Text messages from campaigns and advocacy groups aren't new, but they have become more common. Barack Obama’s presidential campaign back in 2008 used texting, according to Dustin Morris, with the Singularis Group, a Republican consulting firm in Johnson County.
Consultants and campaigns have had to shift to new strategies over time as many people give up landline telephones and make other changes in their behavior.
Morris said new technology has made it easier for campaigns to target cell phones with texts. Texting can also be as cheap as two cents or less, and it can be effective.
“People are more likely to engage with it,” Morris said. “Some people prefer a text message over a phone call because it’s less intrusive.”
In addition, texts are more targeted than other means campaigns can use.
“You know that, with a higher certainty, you’re actually reaching the voters you need to contact,” Morris said.
Morris said the most effective text messages are personalized and drive voters to take some kind of action, such as going to the polls or providing other types of information.

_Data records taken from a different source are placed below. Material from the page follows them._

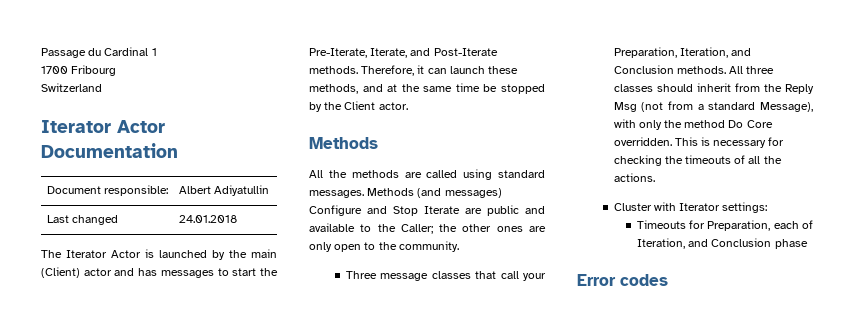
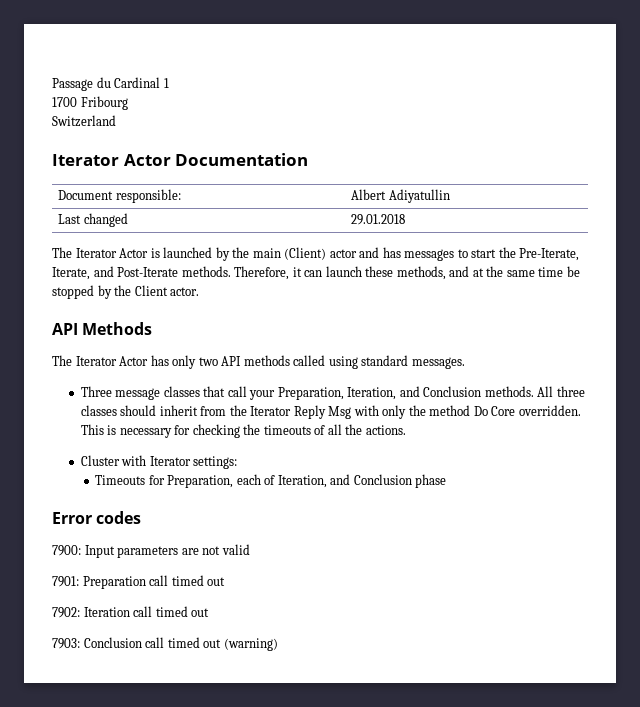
- Last changed | 24.01.2018
+ Last changed | 29.01.2018
  Therefore, it can launch these methods, and at the same time be stopped by the Client actor.
- Methods
+ API Methods
- All the methods are called using standard messages. Methods (and messages) Configure and Stop Iterate are public and available to the Caller; the other ones are only open to the community.
+ The Iterator Actor has only two API methods called using standard messages.
- All three classes should inherit from the Reply Msg (not from a standard Message), with only the method Do Core overridden.
+ All three classes should inherit from the Iterator Reply Msg with only the method Do Core overridden.
+ 7900: Input parameters are not valid
+ 7901: Preparation call timed out
+ 7902: Iteration call timed out
+ 7903: Conclusion call timed out (warning)

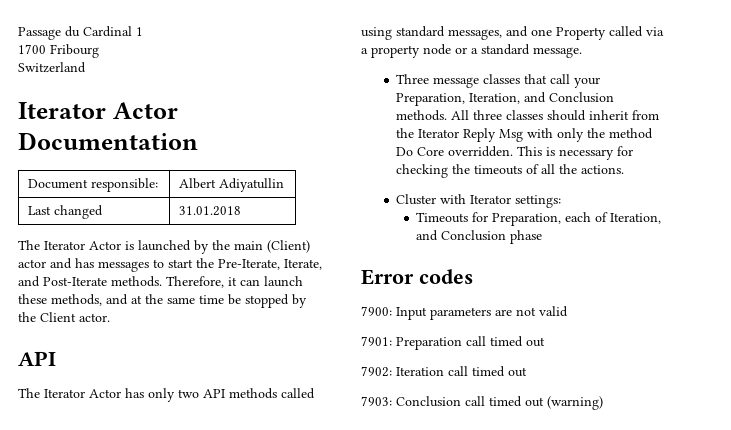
- Last changed | 29.01.2018
+ Last changed | 31.01.2018
  Therefore, it can launch these methods, and at the same time be stopped by the Client actor.
- API Methods
+ API
- The Iterator Actor has only two API methods called using standard messages.
+ The Iterator Actor has only two API methods called using standard messages, and one Property called via a property node or a standard message.

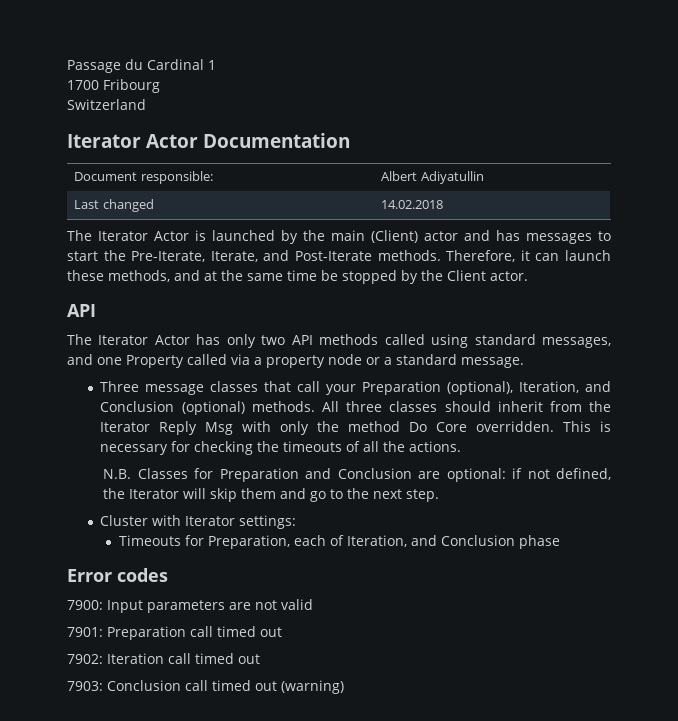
- Last changed | 31.01.2018
+ Last changed | 14.02.2018
- Three message classes that call your Preparation, Iteration, and Conclusion methods.
+ Three message classes that call your Preparation (optional), Iteration, and Conclusion (optional) methods.
+ N.B. Classes for Preparation and Conclusion are optional: if not defined, the Iterator will skip them and go to the next step.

Now, texting can be part of a successful overall campaign, Morris said. A typical strategy could involve contacting voters in multiple ways. That can include emails, traditional campaign mailings and television.
If you’ve had enough of the texts, campaigns are required to stop contacting you if you reply to a message and tell them to stop.
“They are obligated to remove you from their list,” Morris said. “I know some people probably do get annoyed with them.”